CSR+: You are an international scholar. You are a great teacher as well. How do you balance your teaching and research? Would you be willing to share your secrets of success with our readers?
Paul Harvey: Work your butt off, don’t sleep . . . wait, that’s not very helpful. The key, I think, is always integrating teaching with research, so that when I’m preparing for class I’m also preparing my research, and when I think about my research I’m also in effect preparing for class. For example, the idea for my book “Religion, Race, and American Ideas of Freedom” came from my teaching – I saw again and again how the expansive ideas of religious freedom in American arose at precisely the same time as the huge explosion of slavery, racism, and genocide practiced against Native Americans, and I began to question why that was. Likewise, when I began writing my part of the book Jesus in Red, White, and Black, I constructed a course in part to help me think through ideas for the book, and also to present those ideas to students. The result was one of the most successful classes I’ve ever taught. So, I never teach classes the same way twice; I always try to bring in new ideas from my research, and that makes me more excited about research and keeps my classes fresher and more engaging, or at least I hope so.

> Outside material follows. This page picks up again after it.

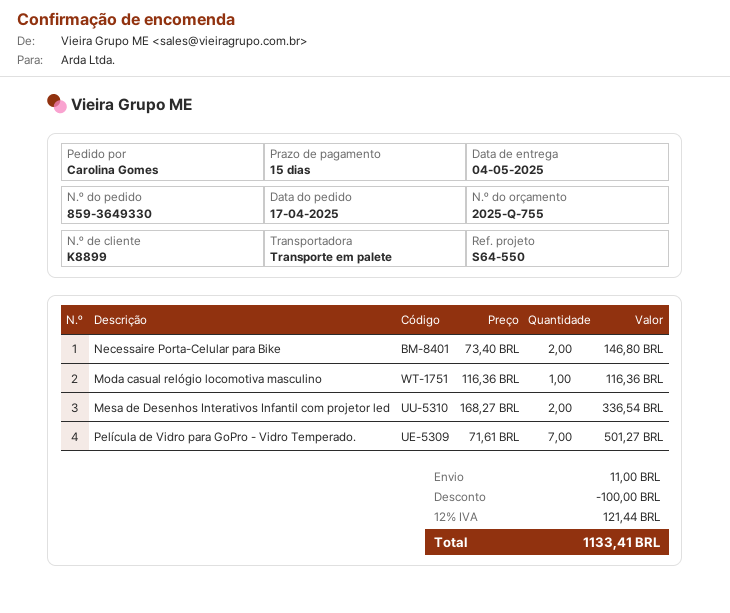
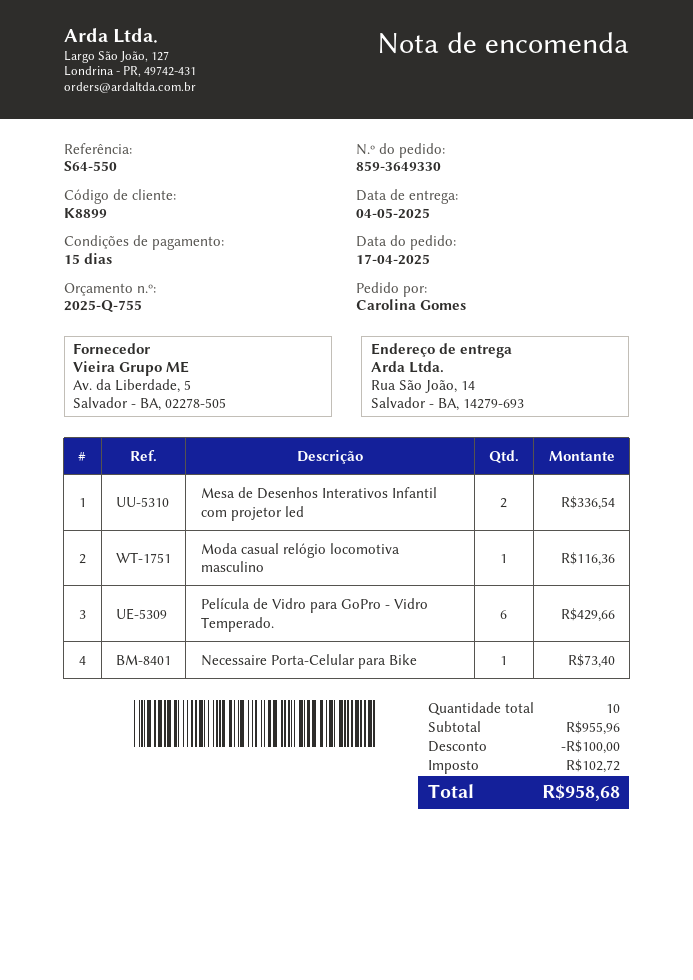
Necessaire Porta-Celular para Bike: 2 for 146.80 -> 1 for 73.40
Película de Vidro para GoPro - Vidro Temperado.: 7 for 501.27 -> 6 for 429.66
shipping: 11.00 -> none
tax: 121.44 -> 102.72
total: 1133.41 -> 958.68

Ed Blum said something like this in last summer's interview at baldblogger, and ever since I've thought how my own research and teaching has evolved. There can be extraordinarily rich interplay between research and teaching if one is open to it--in my case partly a result of teaching full time and working on a Ph.D. "part time."
I recently commented to this effect regarding researching/teaching Du Bois, and as I look back on the last 4 or 5 years, much of my teaching has pushed my research in new directions (e.g., religion in world history and Sudan) and the expansion of my research agenda throughout graduate school has filtered into the classroom. I hope to retain this dynamic in the future; it keeps one fresh, it prompts revising and reframing of approaches and strategies, and it makes both teaching and research more delightful, enlightening experiences.
Thanks for the inspiring thoughts, Paul, and for inspiring the foregoing thoughts--and congrats again on the teaching award!
Friday, July 25, 2008
I thought Nathan asked some good questions--to which I hope I gave satisfactory answers. And his posts always give one something to think about.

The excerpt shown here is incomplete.